Turtles, bobcats, foxes and birds. They've all passed through Care's doors.
"Most of the injuries we see are man-made injuries. The majority are hit by cars and gunshots and tree trimmings," Kane said. "Our existence causes other animals to suffer, and we're trying to do something about it."
Kane is best known, perhaps, for the equine surgery center.
He said he opened the facility in 1995 after one of his own horses died on the way to Gainesville for an emergency procedure. He didn't want any other horse owners to go through that.
A few weeks ago, just after midnight, Gayle Sikes rushed her thoroughbred, Klassy, from Riverview to Care Animal Hospital. Her horse was bloated and suffering from colic, the No. 1 equine killer. The disorder occurs when an animal eats something it can't digest. Like an oyster making a pearl, a hard material grows around the foreign substance and eventually blocks the horse's digestive tract.
Surgeons worked on Klassy through the night. By early morning, she was resting comfortably in a stall while IV fluids dripped into her body and Sikes held two fist-sized rocks taken from Klassy's belly.
"It's amazing you could take an animal this big and do a surgery and have him stabilized a few hours later," Kane said. "No matter how miserable and tired you are, it's amazing that you can do this."

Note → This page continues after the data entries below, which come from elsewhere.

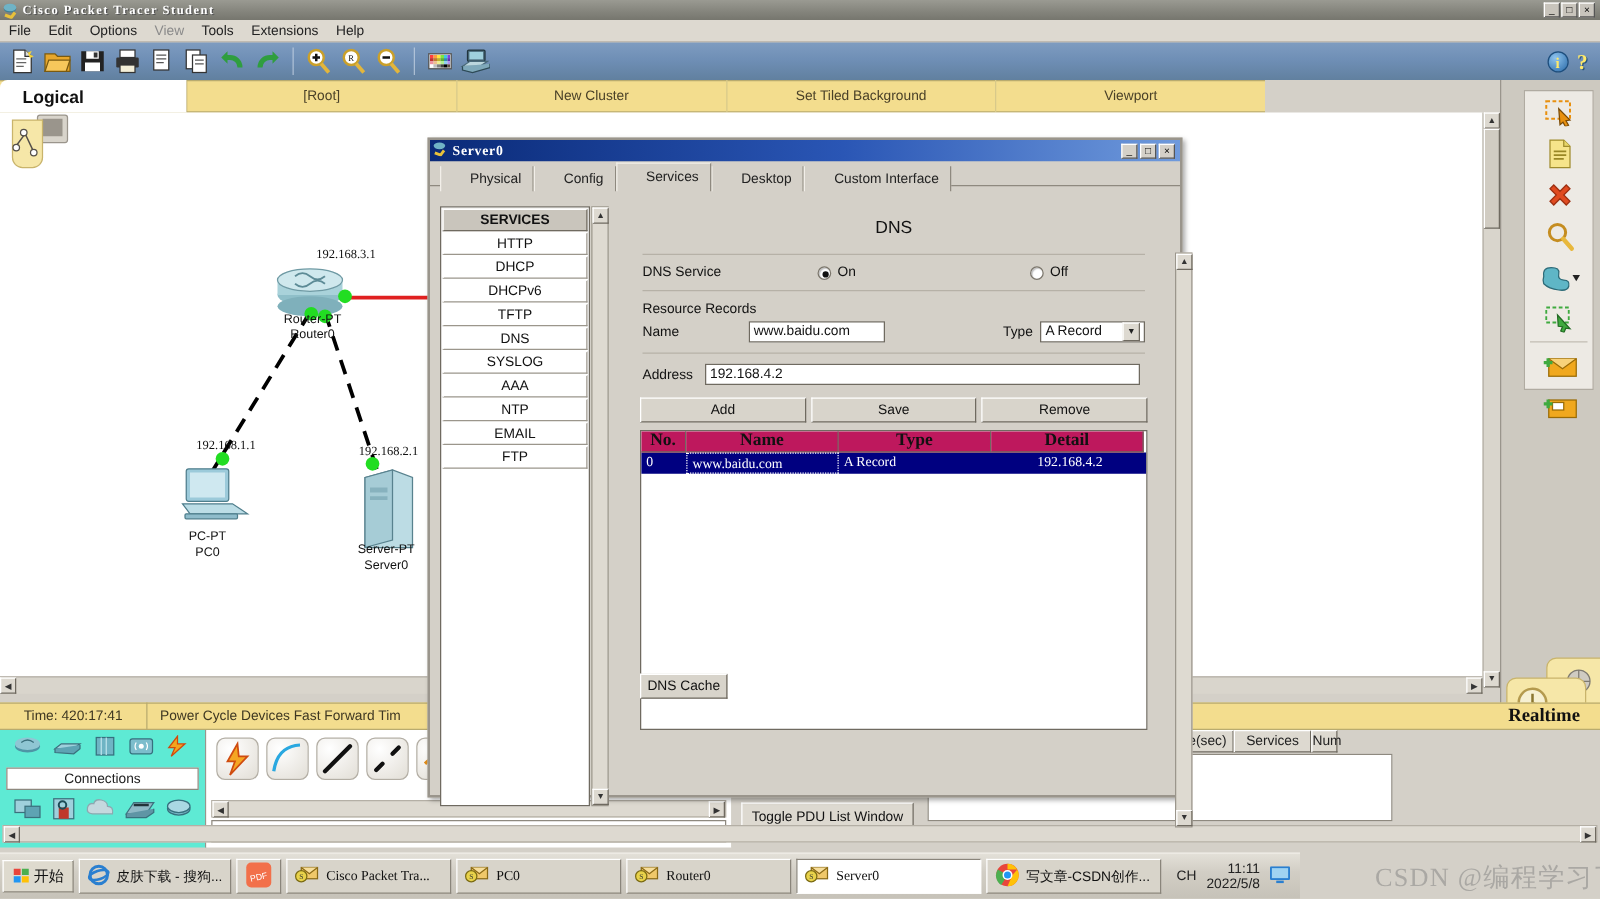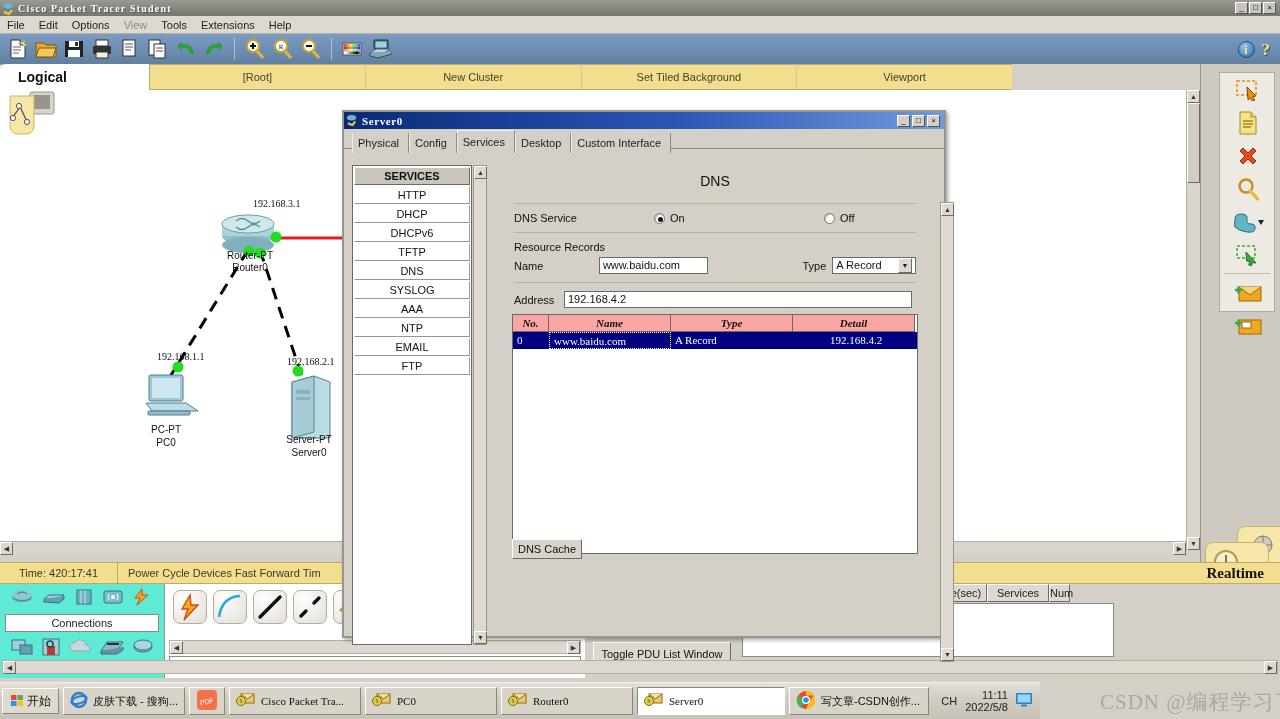"Physical" .dtab { padding: 2px 9px 0 5px -> 2px 9px 0 23px }
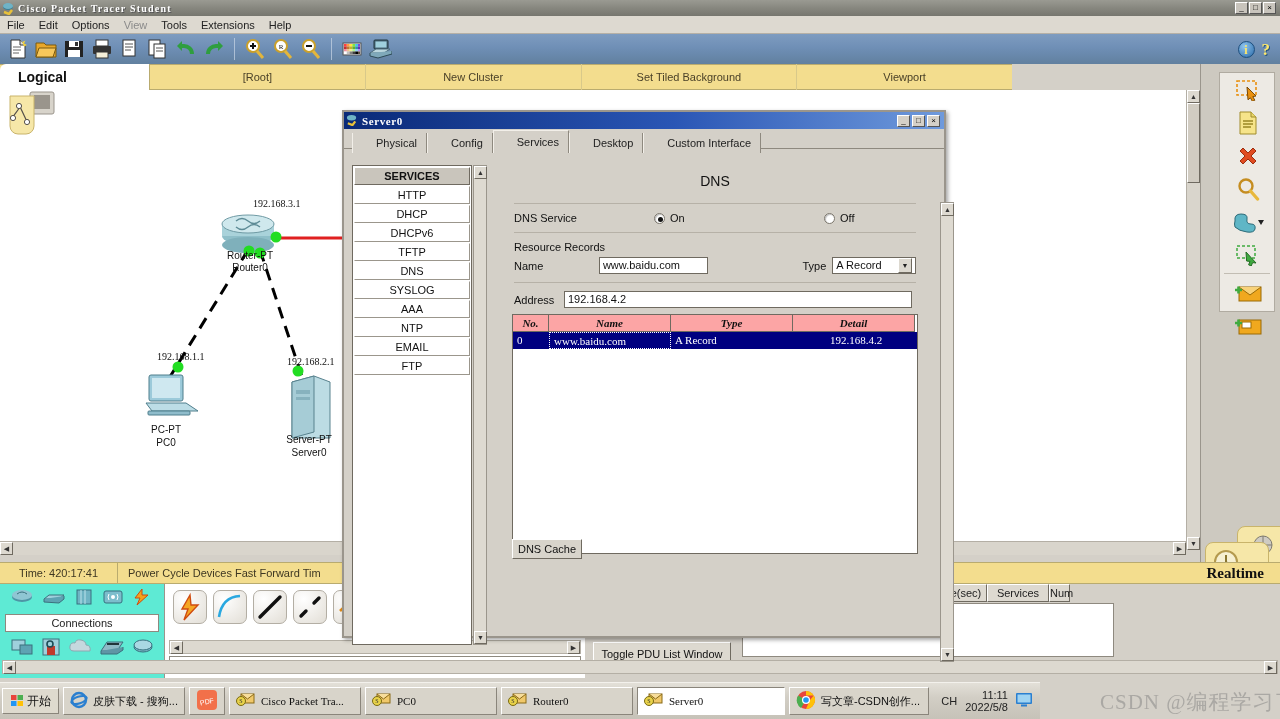"Add" div.btnrow { html: none -> <div> <span>Add</span> <span>Save</span> <span>Remove</span> </div> }
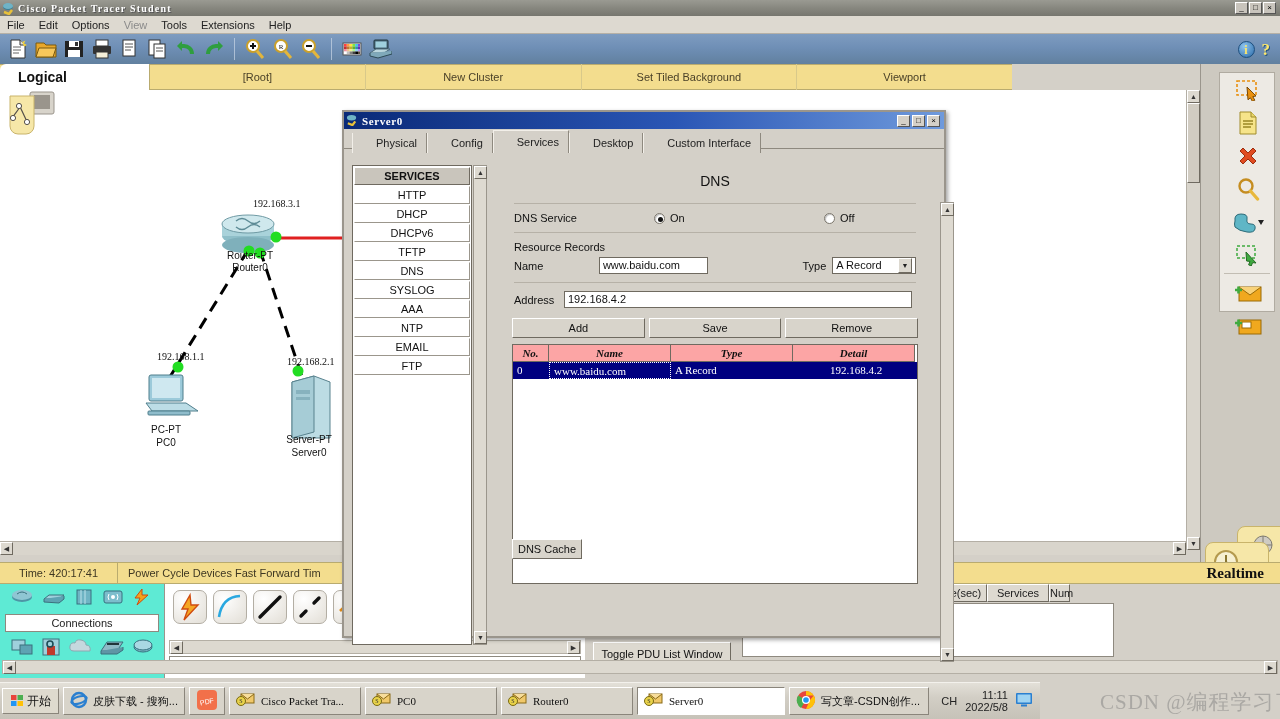"No." .rt-hcell { background: #fca5a5 -> #be185d; font-size: 11px -> 14px; font-style: italic -> none }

Plant City veterinarian Larry Bailey, with whom Kane worked just after graduation from the University of Florida veterinary school, regularly sends over horses.
"It's a huge resource," Bailey said. "If they were not in this area, then the next closest facility of that type is Ocala or the university at Gainesville."
Closeness often makes a difference.
"It's like most things when you're dealing with medicine," Bailey said. "The sooner you treat the problem, the more likely you are to have a successful outcome."
Kane, a man of boundless energy whose terrier, Spurrier, follows him around the clinic, calls caring for animals a calling.
"I have trouble saying no," he said.
House calls? Sure.
Odd hours? No problem.
"We'll do whatever needs to be done."